PROBLEM REQUIREMENTS: Range to copy from the entries below: the line containing "padding-top: 80px ->" through the line containing "html: <p>Please join", inclusive. Retype only those lines, exactly, without any images.

THE DATA:
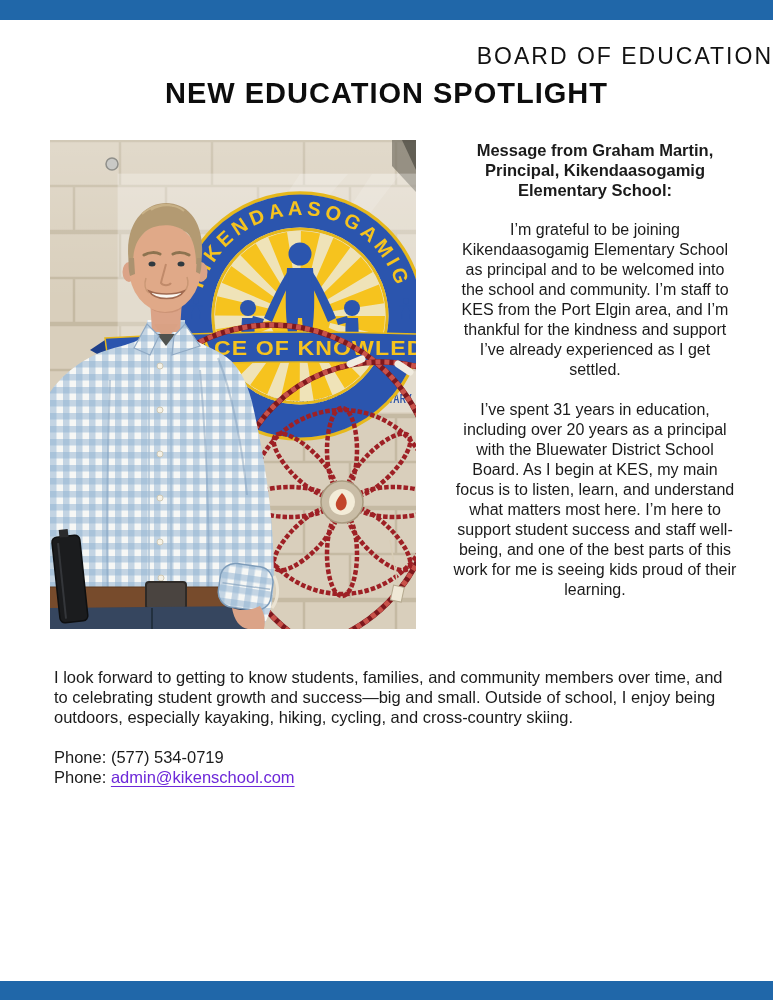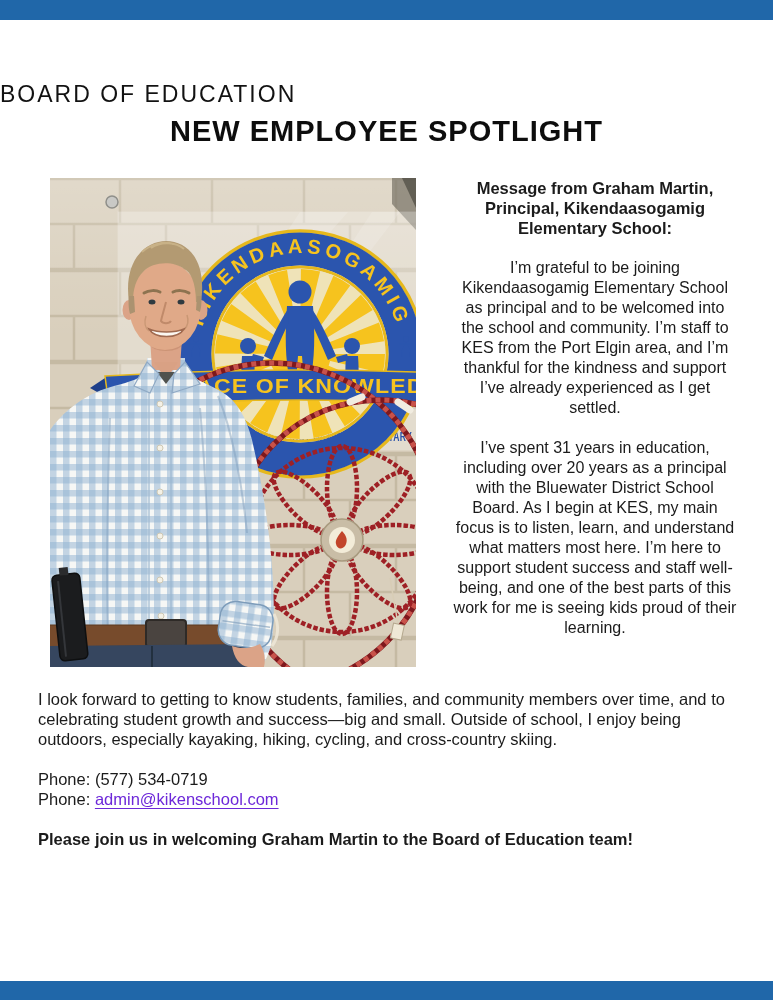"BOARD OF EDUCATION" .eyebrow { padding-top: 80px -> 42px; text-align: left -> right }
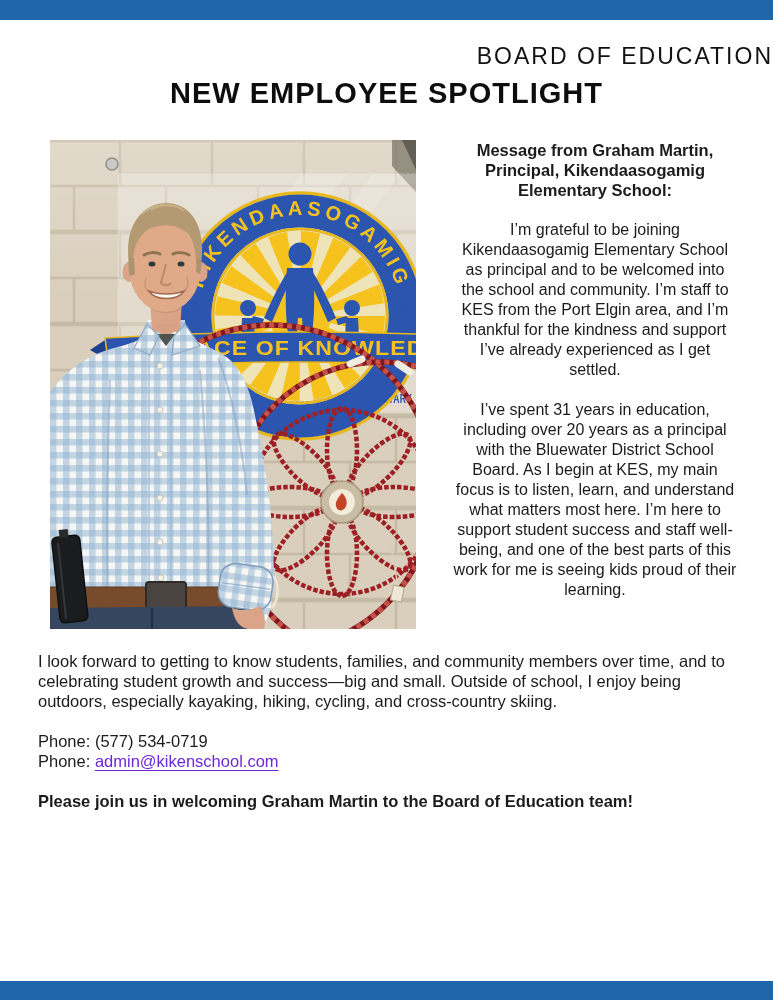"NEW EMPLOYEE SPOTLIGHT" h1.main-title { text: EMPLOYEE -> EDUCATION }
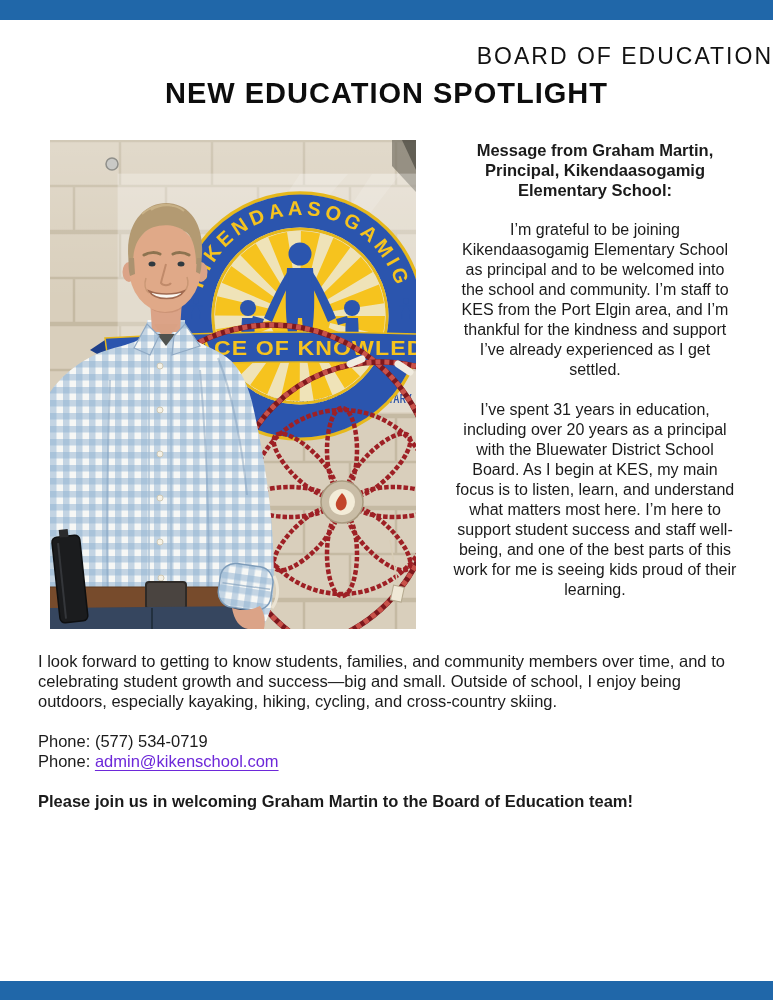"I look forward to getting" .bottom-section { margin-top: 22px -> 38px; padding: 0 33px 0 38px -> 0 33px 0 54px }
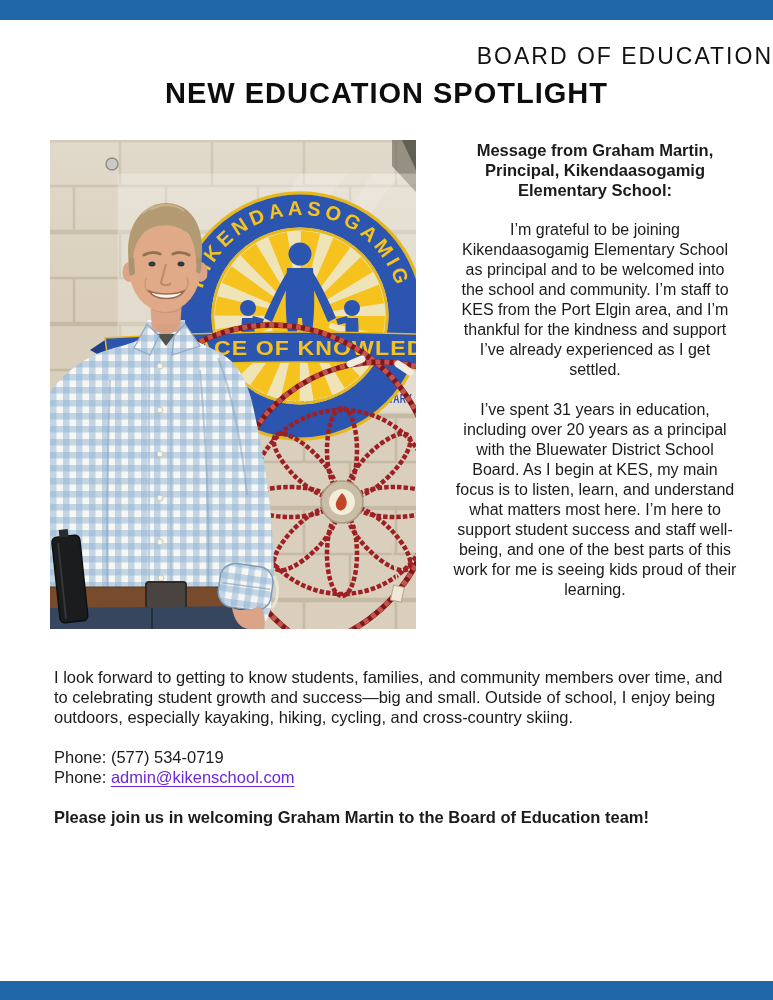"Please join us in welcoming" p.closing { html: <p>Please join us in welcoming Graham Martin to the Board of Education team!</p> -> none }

...

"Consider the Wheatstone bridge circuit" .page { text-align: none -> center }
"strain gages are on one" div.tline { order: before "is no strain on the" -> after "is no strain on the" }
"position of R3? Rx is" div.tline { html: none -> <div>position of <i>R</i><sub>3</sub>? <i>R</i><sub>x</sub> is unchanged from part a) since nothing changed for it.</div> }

* * *

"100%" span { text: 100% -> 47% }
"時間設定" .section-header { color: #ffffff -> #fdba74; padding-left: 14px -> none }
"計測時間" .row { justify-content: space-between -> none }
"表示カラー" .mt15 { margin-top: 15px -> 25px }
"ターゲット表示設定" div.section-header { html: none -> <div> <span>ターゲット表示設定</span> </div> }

YOUR SOLUTION:
"BOARD OF EDUCATION" .eyebrow { padding-top: 80px -> 42px; text-align: left -> right }
"NEW EMPLOYEE SPOTLIGHT" h1.main-title { text: EMPLOYEE -> EDUCATION }
"I look forward to getting" .bottom-section { margin-top: 22px -> 38px; padding: 0 33px 0 38px -> 0 33px 0 54px }
"Please join us in welcoming" p.closing { html: <p>Please join us in welcoming Graham Martin to the Board of Education team!</p> -> none }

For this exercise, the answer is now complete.